Apollo 12 was struck twice by lightning during its ascent and nearly aborted the mission. Yes, from here, of course, came the famous SCE to AUX, which saved the mission. Apollo 13 was a mission that by all indications should have been lost, but thanks to excellent communication, quick thinking, determination, and the courageous nature of mission control and the crew, they managed to return home safely. . Apollo 15 only had two of its three parachutes open upon reentry upon return, resulting in a rougher than normal landing and if one more had failed, it would likely have resulted in the loss of the crew.

And so on and so on and so on. NASA was very lucky to take such big risks, but also reap huge rewards. Modern NASA is much more aware of what failures do to a program, especially one that does not have seemingly unlimited funding and support like the Apollo program did. The two space shuttle disasters were not only enormous tragedies for the crew, families, and those involved in the missions, but they were politically horrific and jeopardized future NASA funding and programs. But as the space shuttle program was being designed, NASA changed the way they certified and calculated risks.

Therefore, today NASA calculates the exact failure rate of each and every component and evaluates the risk involved in each component, subcomponent and failure of the system. Well. Well. All of that is great. Sure. NASA now knows how to best calculate risk and it would be safe to assume that the Orion capsule, SLS and all other vehicles involved in Artemis will meet a much higher safety standard. So here are some fun and tangible improvements in safety and performance of the Orion capsule compared to the Apollo capsule as a good example of some of those changes. Orion has a massive upgrade and its aluminum pressure vessel is not only newly alloyed, but also friction welded for maximum strength and fewer defects.

These upgrades allow the Orion pressure vessel to be reused up to 10 times. The Apollo capsule ran on fuel cells, which, as is known, were unusable during the Apollo 13 mission and energy consumption was one of the most important factors for the crew to return home safely. Instead, Orion will be powered by solar power and 120-volt lithium-ion batteries. Of course, the interface and computers have had a massive overhaul, as you can probably imagine. The interface no longer consists of heavy mechanical switches or hardware. Instead, they are sleek, lightweight, highly configurable computers with minimal mechanical switches, only about 60. And yes, of course, the computers in Orion are substantially updated from computers from 50 years ago.

Orion's computer is a thousand times more powerful and there are redundant computers compared to Apollo's. Orion can communicate with TDRS satellites or the Tracking and Data Relay Satellite System using phased antennas. And it can also communicate with terrestrial sites. Navigation has been greatly improved because Orion can use modern GPS satellites when it is near Earth and when it is far from Earth, it has automatic star tracking equipment that is much more advanced than those on the ISS. Even the docking system has a new Tridar or 3D laser range and also a highly improved camera, which will allow automatic docking.

The thermal protection system features silica tiles similar to those on the space shuttle on the side walls of the spacecraft. And it has the largest ablative heat shield ever built, measuring five meters wide and weighing 450 kilograms. The seats in the Orion capsule, while frankly looking like a toy version of the Apollo seats, are much lighter and can actually absorb more impact upon landing. Parachutes have been improved, of course, but even the way they deploy now relies on redundant sensors. Apollo relied on barometric sensors only to determine parachute activation. Orion will also have GPS and inertial measurement units.

Orion will even have better radiation shielding with materials better suited to absorbing and deflecting radiation, but there are also considerations for building a temporary shelter in case of severe radiation storms. Well. Well. So NASA has a lot of new safety considerations and has made the improvements that would be expected on Orion to make it much safer than Apollo, but what does all this increased safety cost us? What happened to this new sustainable program? Well, the cost rabbit hole was about to begin... In fact, let's peel back these layers of onion here and dig really deep into this because why not?

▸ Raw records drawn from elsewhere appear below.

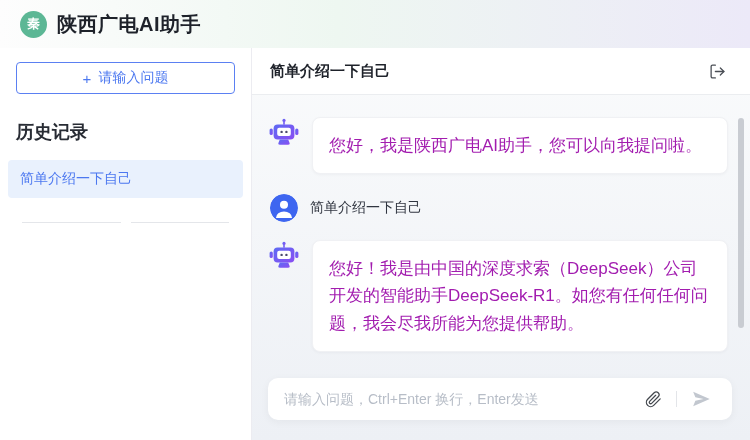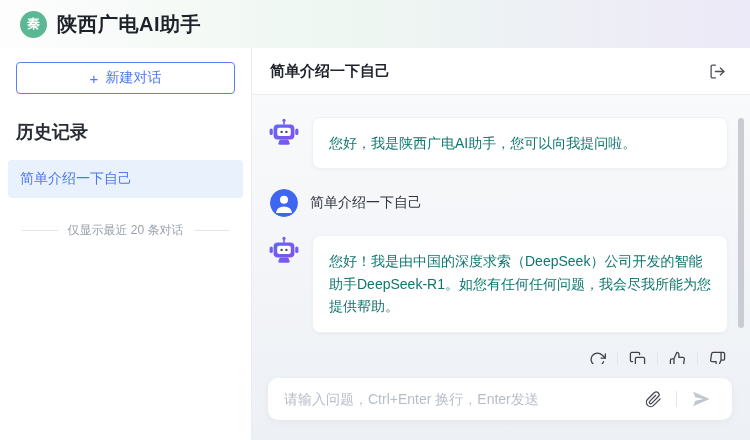--- a/index.html
+++ b/index.html
@@ -58,21 +58,21 @@
     display:flex; align-items:center; justify-content:space-between; padding:0 20px 0 18px;
   }
   .conv-title { font-size:15px; font-weight:bold; color:#1e222a; }
   .icon-btn { background:none; border:none; cursor:pointer; display:flex; align-items:center; padding:4px; }
 
   .chat { flex:1; padding:22px 22px 0 16px; overflow:hidden; }
   .msg-row { display:flex; gap:12px; margin-bottom:16px; }
   .avatar { width:32px; height:32px; flex:none; }
   .bubble {
     flex:1; background:#fff; border:1px solid #f0f1f4; border-radius:8px;
-    padding:14px 16px; font-size:14px; line-height:1.6; color:#0f766e;
+    padding:14px 16px; font-size:17px; line-height:1.6; color:#a21caf;
     box-shadow:0 1px 3px rgba(25,30,40,.04);
   }
   .user-row { align-items:center; margin:20px 0 18px; }
   .user-avatar {
     width:28px; height:28px; border-radius:50%; overflow:hidden; flex:none;
     margin-left:2px;
   }
   .user-text { font-size:14px; color:#303540; }
   .actions {
     display:flex; justify-content:flex-end; align-items:center; margin:16px 0 0;
@@ -111,29 +111,28 @@
       <span>秦</span>
     </div>
     <div class="app-title">陕西广电AI助手</div>
   </div>
 
   <div class="body">
 
     <div class="sidebar">
       <button class="new-chat">
         <span class="plus">+</span>
-        <span>新建对话</span>
+        <span>请输入问题</span>
       </button>
       <div class="history-label">历史记录</div>
       <div class="conv-item active">
         <span>简单介绍一下自己</span>
       </div>
       <div class="sidebar-note">
         <span class="rule"></span>
-        <span>仅显示最近 20 条对话</span>
         <span class="rule"></span>
       </div>
     </div>
 
     <div class="main">
 
       <div class="conv-header">
         <div class="conv-title">简单介绍一下自己</div>
         <button class="icon-btn">
           <svg width="17" height="17" viewBox="0 0 24 24" fill="none" stroke="#4a4e55" stroke-width="1.8" stroke-linecap="round" stroke-linejoin="round">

And in our last video we made some pretty general assumptions. So we should probably dig deeper into this because talking about price is tremendously difficult when the programs include development, operations, and hardware. Now, here's the deal: of course, we had to make some assumptions in order to calculate some of these things. So project into the future to get an idea of ​​how much some of these things cost. That said, here's a really rough and conservative estimate of how much Artemis will cost from Artemis I to Artemis 8. To date, the SLS program has cost about $16 billion. And Orion has cost around $12.5 billion if you count just from 2011 onwards.

So, not including the five years of development during the Constellation program. Now, based on the 2020 Office of Inspector General report on the cost and future costs of SLS Orion, infrastructure and the mobile launch tower, we can project how long it will take us to get to Artemis 1, the first uncrewed flight around the moon. For Artemis 1, the SLS program will have spent about $18.3 billion and the Orion program will have spent about $13.6 billion. But now part of that budget has already been allocated to the purchase of hardware and future missions. The first flight with humans is Artemis II, which again features an SLS and an Orion capsule orbiting the moon on a free return trajectory.

And again, according to the OIG report, if that happens in 2023, NASA will have spent about $38.4 billion on the program in total. That doesn't sound good, does it? But wait, here comes good news. Now, at this point, the program will have a more stable production line and NASA has already agreed to purchase SLS boosters for $870,000,000 and 3 more Orion capsules for $900 million. After that, Orion will drop to $750 million. Now being conservative with these numbers and annual budgets. If NASA only spends about $300 million a year to run an operational SLS and about $200 million to run an Orion program, we can project all the way to Artemis 8.

Assuming we have one mission per year after Artemis II to a total of about 51.6 billion or about 6.5 billion per mission. But, of course, so far something very important is missing from the figures that will make the Moon landing possible. That's the lunar lander. Oh, sure. It might be necessary. NASA has already budgeted $4 billion for the first year of the human landing system portion of the Artemis program. Now, a conservative estimate of the amount of money it will take to finish the project, build the first Lander and a single rocket or multiple rockets to carry the Lander system for Artemis three would be $10 billion.

And again, that's a very conservative estimate. So now let's add the lunar lander, the launch, and the annual costs of the program, which would be about $3 billion a year. And once the human landing systemsare up and running and in a reusable state, we will be able to reduce the cost of operations to just 500 million, which would help take into account overall program costs and refueling launches and all those other considerations. However, again, this is a very rough and conservative estimate. Fortunately, these services will be fixed-price contracts. So, once we know the real costs, it will be practically impossible for there to be cost overruns.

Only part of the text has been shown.